Glad you came here and glad you began the self-examination that has led you to new revelations about yourself.  As others have assured you, there is no hell.  It does not exist, except in the minds of Christians.  Yes, it is a mind thing, a form of brainwashing that Christians specialize in as they read scriptures to you out of context, fill you full of false guilt over non-existent “sins”, tell you adamantly what their false God demands of you (in your case, marriage and eight children) when they don’t even comprehend that an infinite God (as they claim to follow) cannot be understood by a finite human, yet they define their god in great detail in such a way to ensure they control you with the fire and fury of their so-called infinite God.

 

Undoubtedly, you have been through hell, a man made hell, and now is the time to continue what you so wisely started.  Continue to work toward freedom.  You have come to the right place!

I love everything you said here.
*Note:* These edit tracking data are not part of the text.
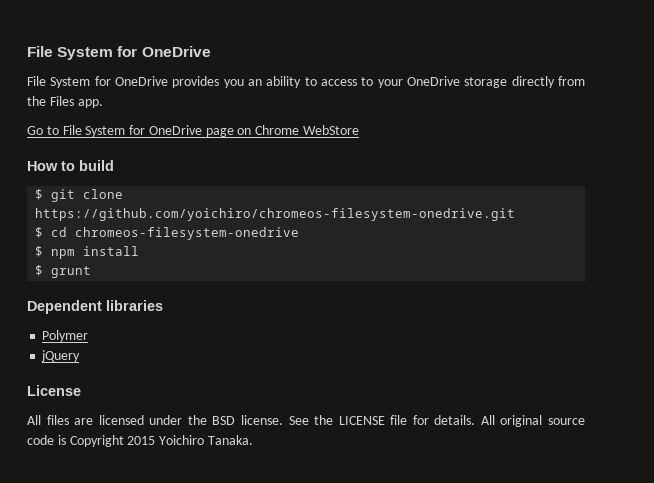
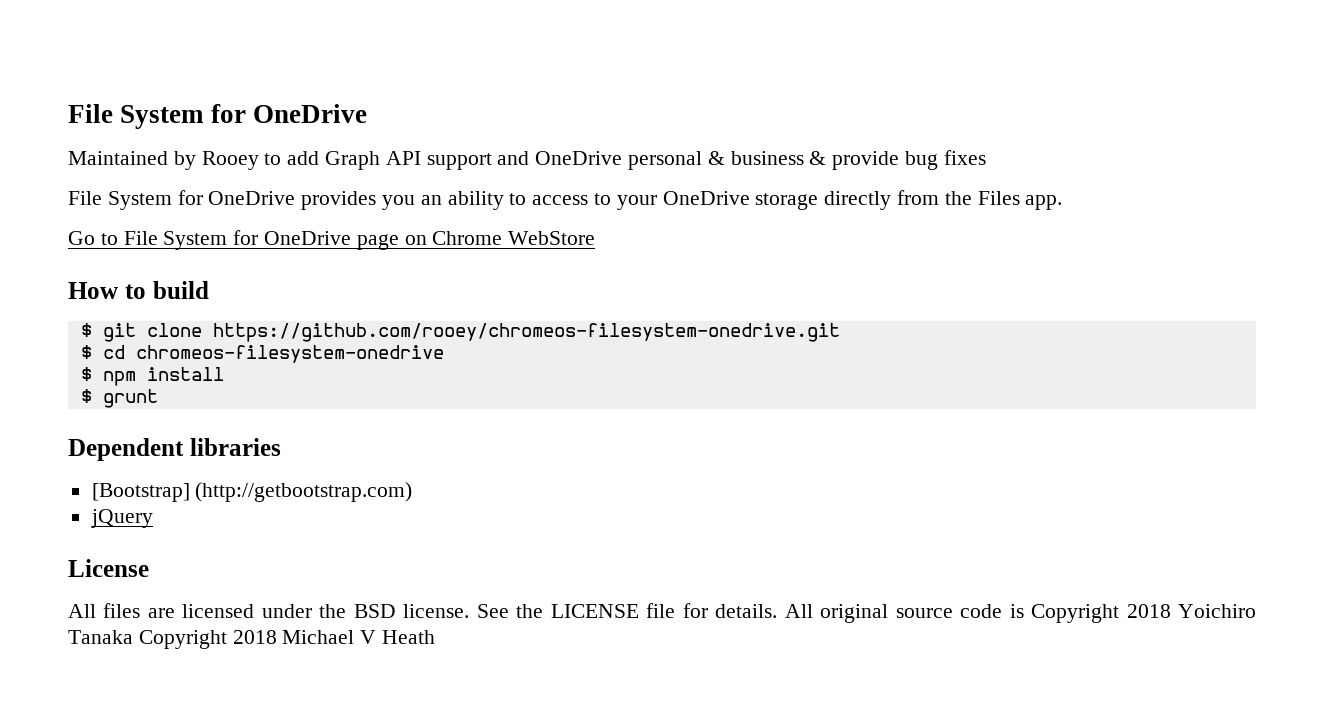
[27,46,211,60] File System for OneDrive -> [68,104,367,129] [68,150,986,170] File System for OneDrive // Maintained by Rooey to add Graph API support and OneDrive personal & business & provide bug fixes
[35,208,516,221] https://github.com/yoichiro/chromeos-filesystem-onedrive.git -> [212,323,840,342] https://github.com/rooey/chromeos-filesystem-onedrive.git
[42,330,89,342] Polymer -> [91,482,413,502] [Bootstrap] (http://getbootstrap.com)
[127,435,253,445] 2015 Yoichiro Tanaka. -> [1126,604,1256,618] [68,630,436,649] 2018 Yoichiro Tanaka Copyright 2018 Michael V Heath

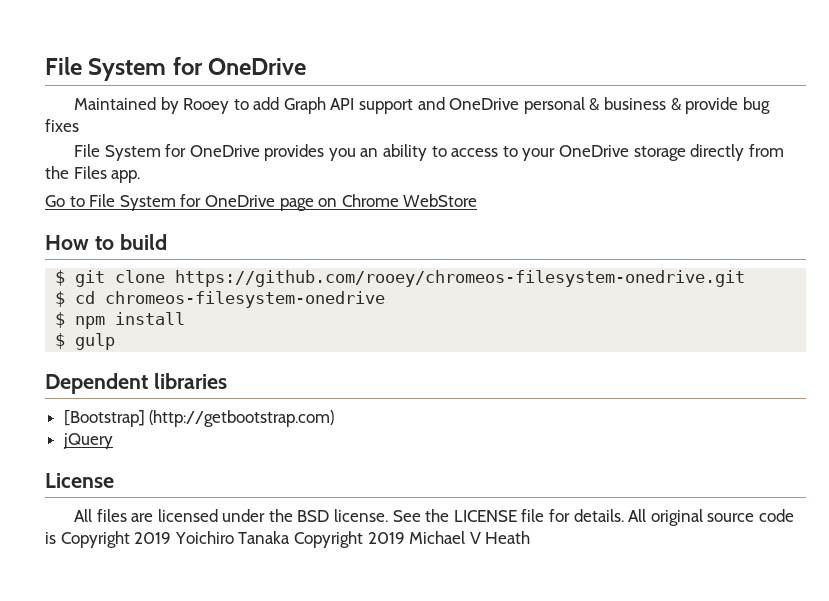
[102,389,158,408] grunt -> [75,333,116,350] gulp
[1126,604,1171,618] 2018 -> [134,532,172,544] 2019
[232,630,277,644] 2018 -> [367,532,405,544] 2019

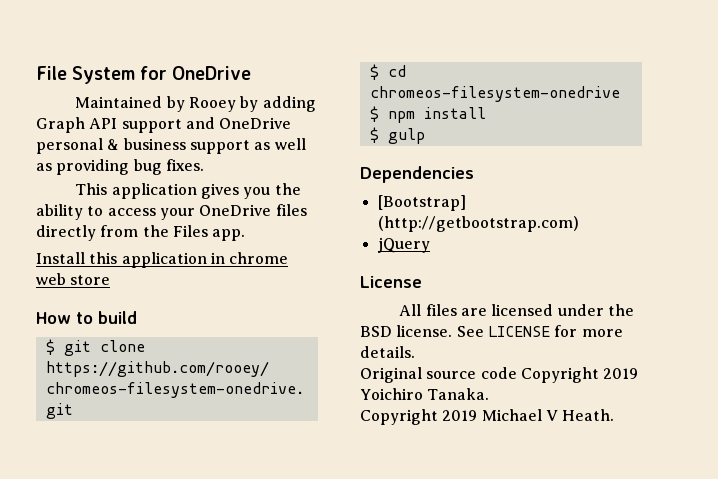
[233,97,280,110] to add -> [240,96,316,112] by adding
[670,97,770,114] [45,119,79,132] [73,144,379,161] & provide bug fixes // File System for OneDrive provides you an -> [189,138,306,154] [36,159,204,175] [75,183,301,199] support as well as providing bug fixes. // This application gives you the
[502,146,518,157] to -> (156, 212) none
[633,146,686,161] storage -> [275,204,307,216] files
[45,194,478,211] Go to File System for OneDrive page on Chrome WebStore -> [36,252,289,268] [36,273,111,285] Install this application in chrome web store
[45,373,227,394] Dependent libraries -> [360,166,474,183] Dependencies
[425,509,570,522] the LICENSE file for -> [487,325,623,337] LICENSE for more
[628,509,703,526] All original -> [360,367,422,383] // Original
[45,532,56,544] is -> (517, 373) none
[238,531,291,544] Tanaka -> [427,388,490,400] Tanaka. //
[485,531,531,544] Heath -> [562,409,615,421] Heath.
During all of the times of doubt, the answer was always, you need more faith! Your unbelief is keeping you from Gods presence. Blah blah blah. It’s amazing how firmly implanted these beliefs are in your mind. And the prevailing thoughts I struggle with are fear and guilt. I fear judgement. I fear failure. I fear what my children will think of me. I fear of being alone. And thoughts of hell still Float through my head. And then there is the guilt of having so many children in a loveless marriage.